Please reproduce the data exactly, excluding any pictures it contains.

#####

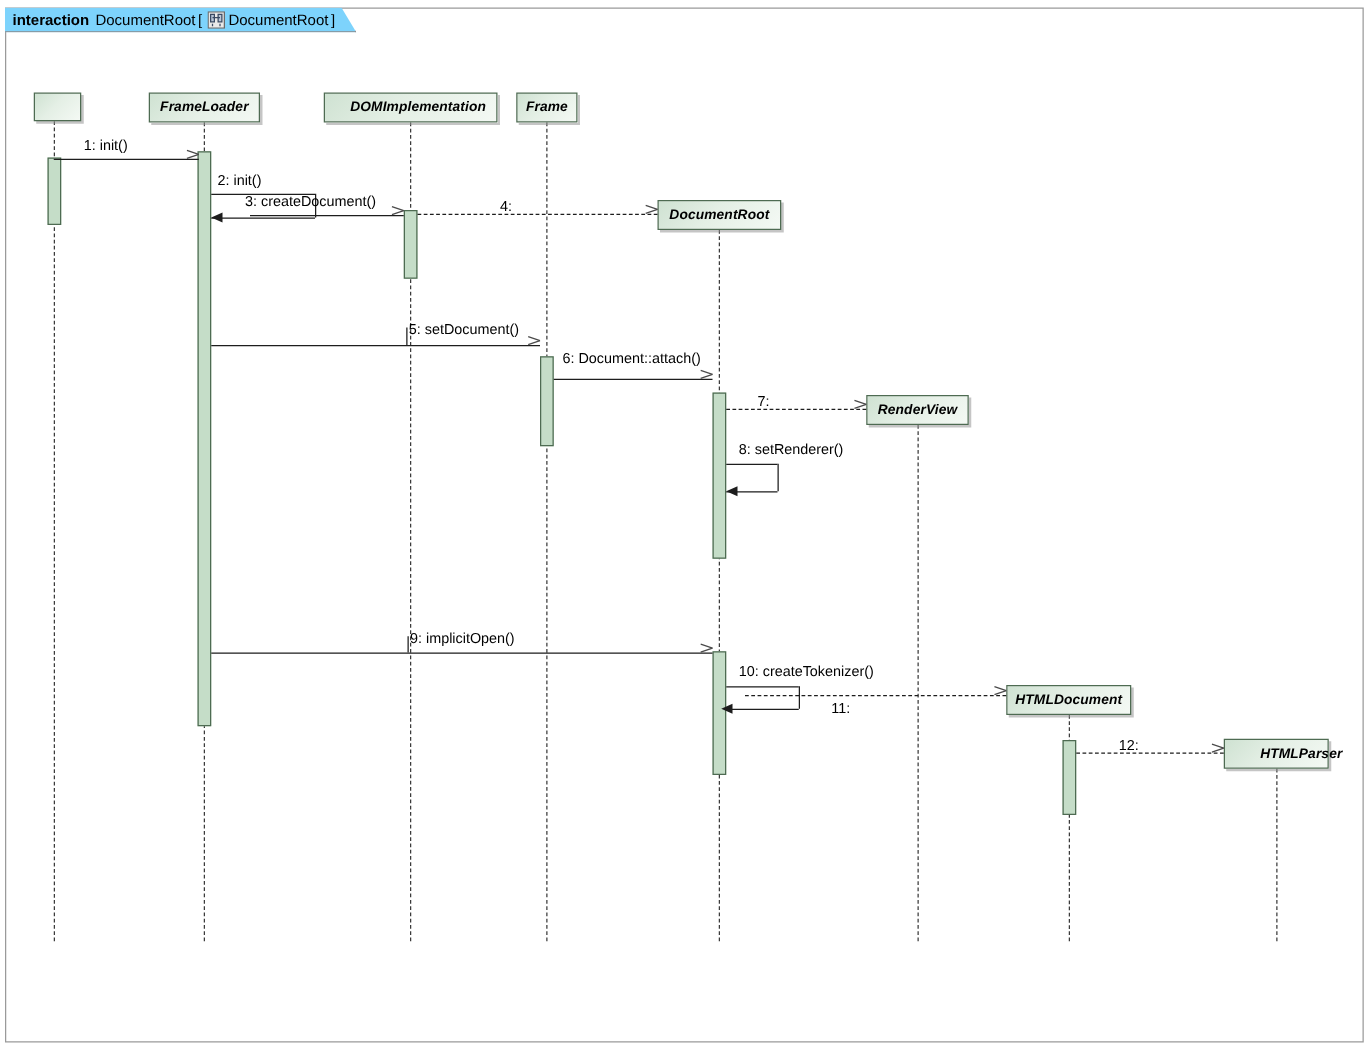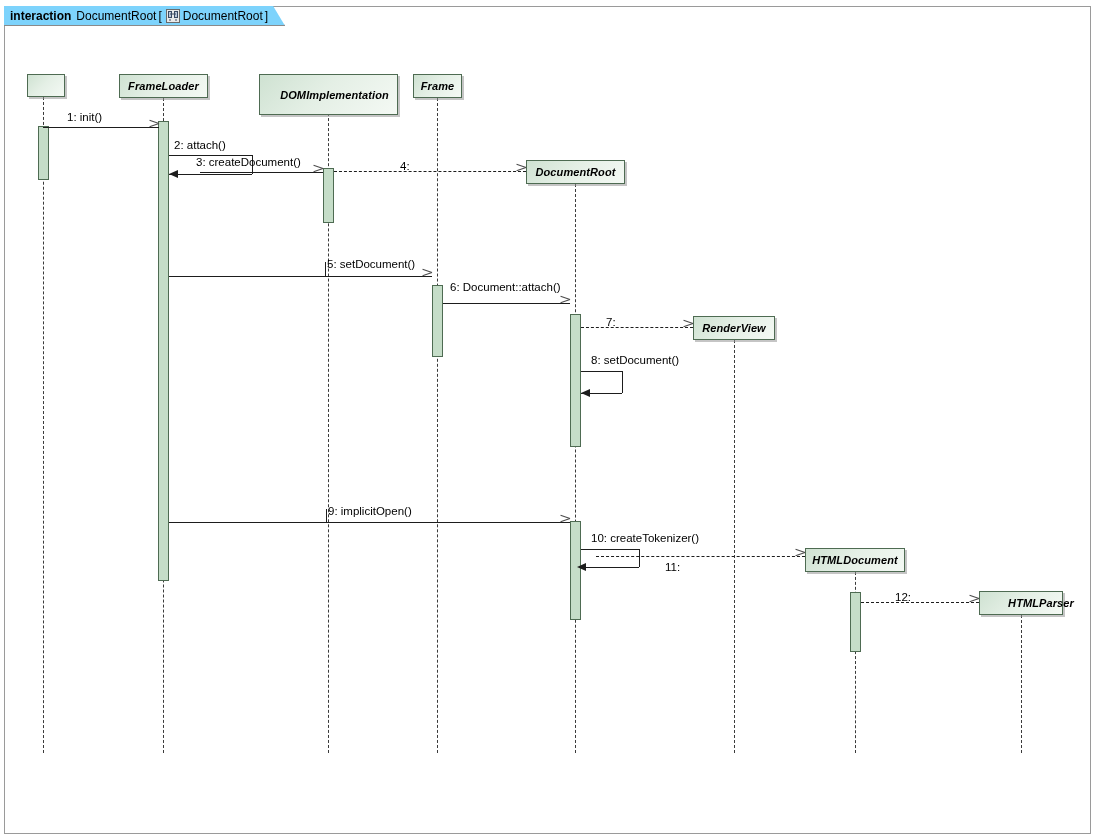--- a/index.html
+++ b/index.html
@@ -186,7 +186,7 @@
   <div class="lifeline-box" style="left:119px; top:74px; width:89px; height:24px;">
     <span>FrameLoader</span>
   </div>
-  <div class="lifeline-box" style="left:259px; top:74px; width:139px; height:41px;padding-left:12px;">
+  <div class="lifeline-box" style="left:259px; top:74px; width:139px; height:24px;padding-left:12px;">
     <span>DOMImplementation</span>
   </div>
   <div class="lifeline-box" style="left:413px; top:74px; width:49px; height:24px;">

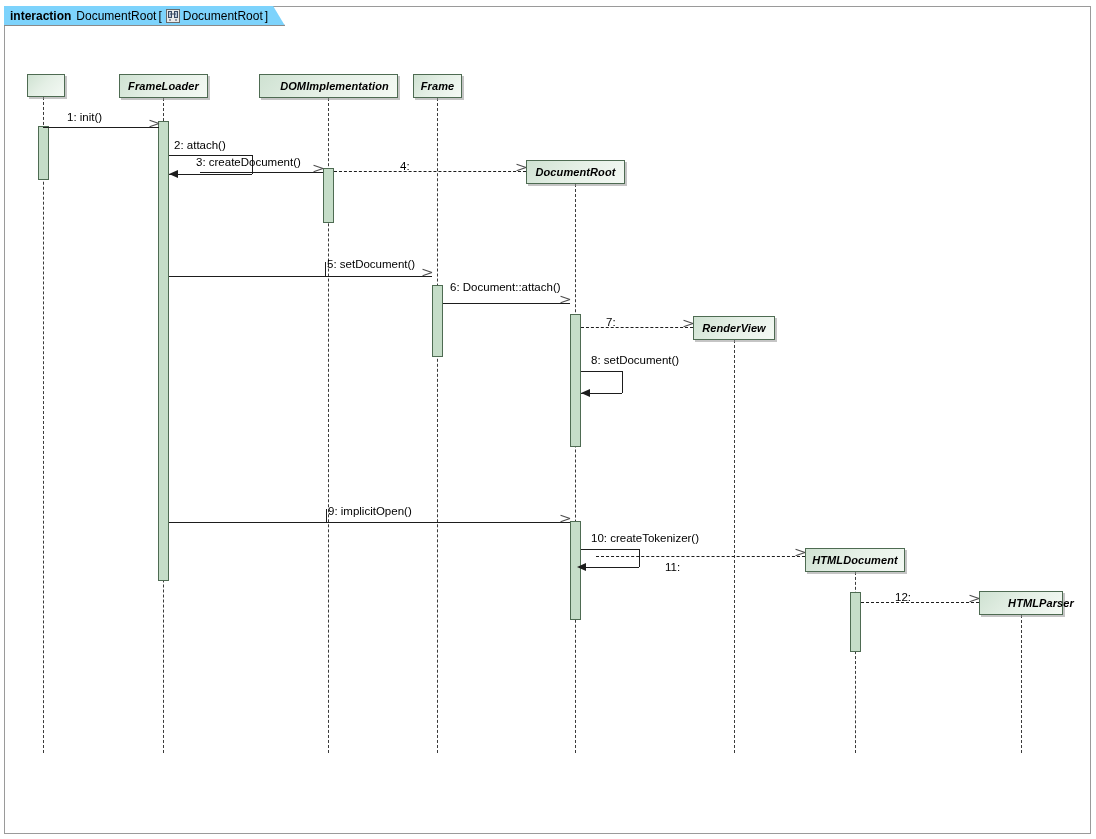--- a/index.html
+++ b/index.html
@@ -213,7 +213,7 @@
   <div class="msg-vline" style="left:252px; top:155px; height:19px;"></div>
   <div class="msg-line" style="left:169px; top:174px; width:83px;"></div>
   <div class="arrow-solid-l" style="left:169px; top:170px;"></div>
-  <div class="msg-label" style="left:174px; top:139px;">2: attach()</div>
+  <div class="msg-label" style="left:174px; top:139px;">2: init()</div>
 
   <div class="msg-line" style="left:200px; top:172px; width:123px;"></div>
   <div class="arrow-open-r" style="left:313px; top:167px;"></div>

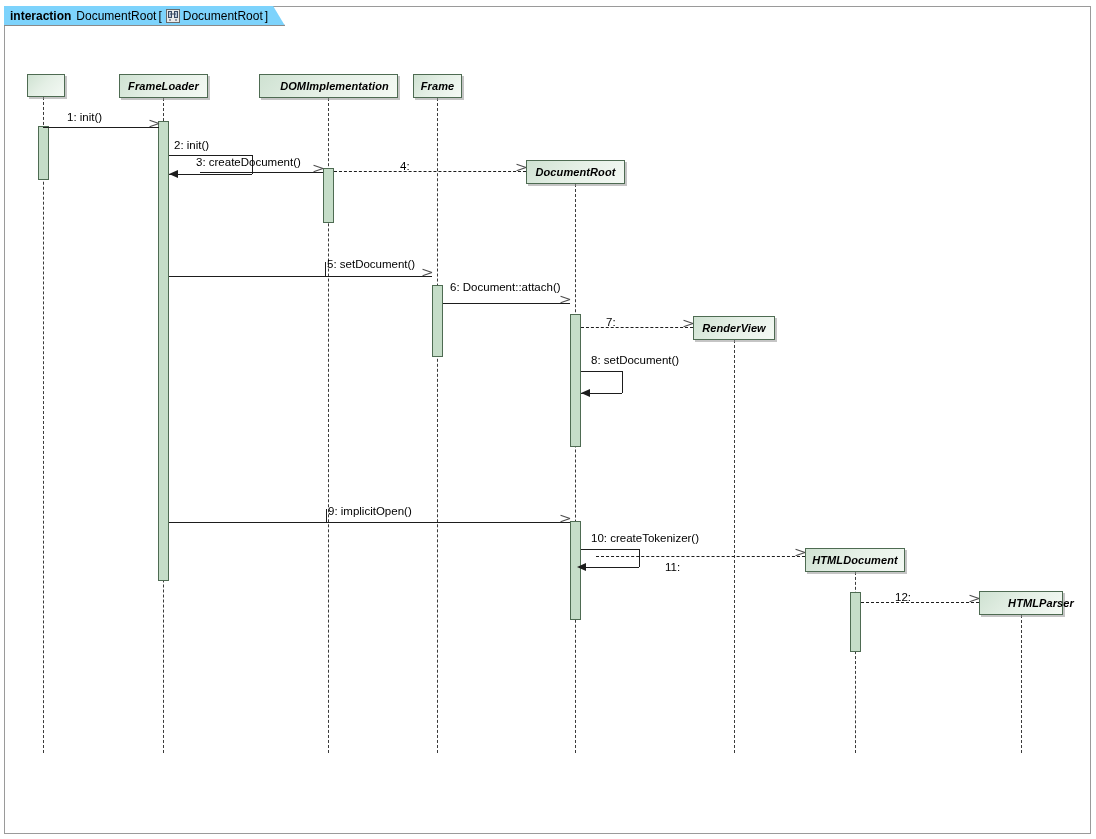--- a/index.html
+++ b/index.html
@@ -240,7 +240,7 @@
   <div class="msg-vline" style="left:622px; top:371px; height:22px;"></div>
   <div class="msg-line" style="left:581px; top:393px; width:41px;"></div>
   <div class="arrow-solid-l" style="left:581px; top:389px;"></div>
-  <div class="msg-label" style="left:591px; top:354px;">8: setDocument()</div>
+  <div class="msg-label" style="left:591px; top:354px;">8: setRenderer()</div>
 
   <div class="msg-line" style="left:169px; top:522px; width:401px;"></div>
   <div class="arrow-open-r" style="left:560px; top:517px;"></div>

#####

> TASK ANSWER
--- a/index.html
+++ b/index.html
@@ -186,7 +186,7 @@
   <div class="lifeline-box" style="left:119px; top:74px; width:89px; height:24px;">
     <span>FrameLoader</span>
   </div>
-  <div class="lifeline-box" style="left:259px; top:74px; width:139px; height:41px;padding-left:12px;">
+  <div class="lifeline-box" style="left:259px; top:74px; width:139px; height:24px;padding-left:12px;">
     <span>DOMImplementation</span>
   </div>
   <div class="lifeline-box" style="left:413px; top:74px; width:49px; height:24px;">

--- a/index.html
+++ b/index.html
@@ -213,7 +213,7 @@
   <div class="msg-vline" style="left:252px; top:155px; height:19px;"></div>
   <div class="msg-line" style="left:169px; top:174px; width:83px;"></div>
   <div class="arrow-solid-l" style="left:169px; top:170px;"></div>
-  <div class="msg-label" style="left:174px; top:139px;">2: attach()</div>
+  <div class="msg-label" style="left:174px; top:139px;">2: init()</div>
 
   <div class="msg-line" style="left:200px; top:172px; width:123px;"></div>
   <div class="arrow-open-r" style="left:313px; top:167px;"></div>

--- a/index.html
+++ b/index.html
@@ -240,7 +240,7 @@
   <div class="msg-vline" style="left:622px; top:371px; height:22px;"></div>
   <div class="msg-line" style="left:581px; top:393px; width:41px;"></div>
   <div class="arrow-solid-l" style="left:581px; top:389px;"></div>
-  <div class="msg-label" style="left:591px; top:354px;">8: setDocument()</div>
+  <div class="msg-label" style="left:591px; top:354px;">8: setRenderer()</div>
 
   <div class="msg-line" style="left:169px; top:522px; width:401px;"></div>
   <div class="arrow-open-r" style="left:560px; top:517px;"></div>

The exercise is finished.